▸ **Required action**
After locating the line that contains "[571,203,617,219] O(n^2) ->" in the records below, write out exactly that line and each line after it through the one that contains "(929, 526) none", and nothing else.
Segment Start: Source data
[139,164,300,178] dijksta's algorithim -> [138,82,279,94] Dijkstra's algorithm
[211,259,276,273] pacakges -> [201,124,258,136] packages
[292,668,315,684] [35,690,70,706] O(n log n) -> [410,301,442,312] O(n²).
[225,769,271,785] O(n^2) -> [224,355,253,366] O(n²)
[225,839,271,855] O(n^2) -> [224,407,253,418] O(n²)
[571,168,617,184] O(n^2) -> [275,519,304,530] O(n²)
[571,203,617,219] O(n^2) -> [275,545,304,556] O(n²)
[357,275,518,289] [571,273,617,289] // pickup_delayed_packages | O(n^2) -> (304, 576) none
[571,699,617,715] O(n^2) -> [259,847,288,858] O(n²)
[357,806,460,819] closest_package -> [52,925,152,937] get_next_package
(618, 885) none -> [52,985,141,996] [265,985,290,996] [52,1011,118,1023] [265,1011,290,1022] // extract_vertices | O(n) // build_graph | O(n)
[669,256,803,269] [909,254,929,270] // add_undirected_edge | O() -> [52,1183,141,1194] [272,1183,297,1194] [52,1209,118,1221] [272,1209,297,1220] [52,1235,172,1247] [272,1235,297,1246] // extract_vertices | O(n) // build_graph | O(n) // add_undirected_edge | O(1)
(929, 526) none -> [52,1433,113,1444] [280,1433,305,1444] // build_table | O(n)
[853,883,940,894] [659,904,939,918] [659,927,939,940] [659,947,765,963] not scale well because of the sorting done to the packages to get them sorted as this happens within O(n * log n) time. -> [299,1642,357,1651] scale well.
Segment End: Source data
▸ **Output**
[571,203,617,219] O(n^2) -> [275,545,304,556] O(n²)
[357,275,518,289] [571,273,617,289] // pickup_delayed_packages | O(n^2) -> (304, 576) none
[571,699,617,715] O(n^2) -> [259,847,288,858] O(n²)
[357,806,460,819] closest_package -> [52,925,152,937] get_next_package
(618, 885) none -> [52,985,141,996] [265,985,290,996] [52,1011,118,1023] [265,1011,290,1022] // extract_vertices | O(n) // build_graph | O(n)
[669,256,803,269] [909,254,929,270] // add_undirected_edge | O() -> [52,1183,141,1194] [272,1183,297,1194] [52,1209,118,1221] [272,1209,297,1220] [52,1235,172,1247] [272,1235,297,1246] // extract_vertices | O(n) // build_graph | O(n) // add_undirected_edge | O(1)
(929, 526) none -> [52,1433,113,1444] [280,1433,305,1444] // build_table | O(n)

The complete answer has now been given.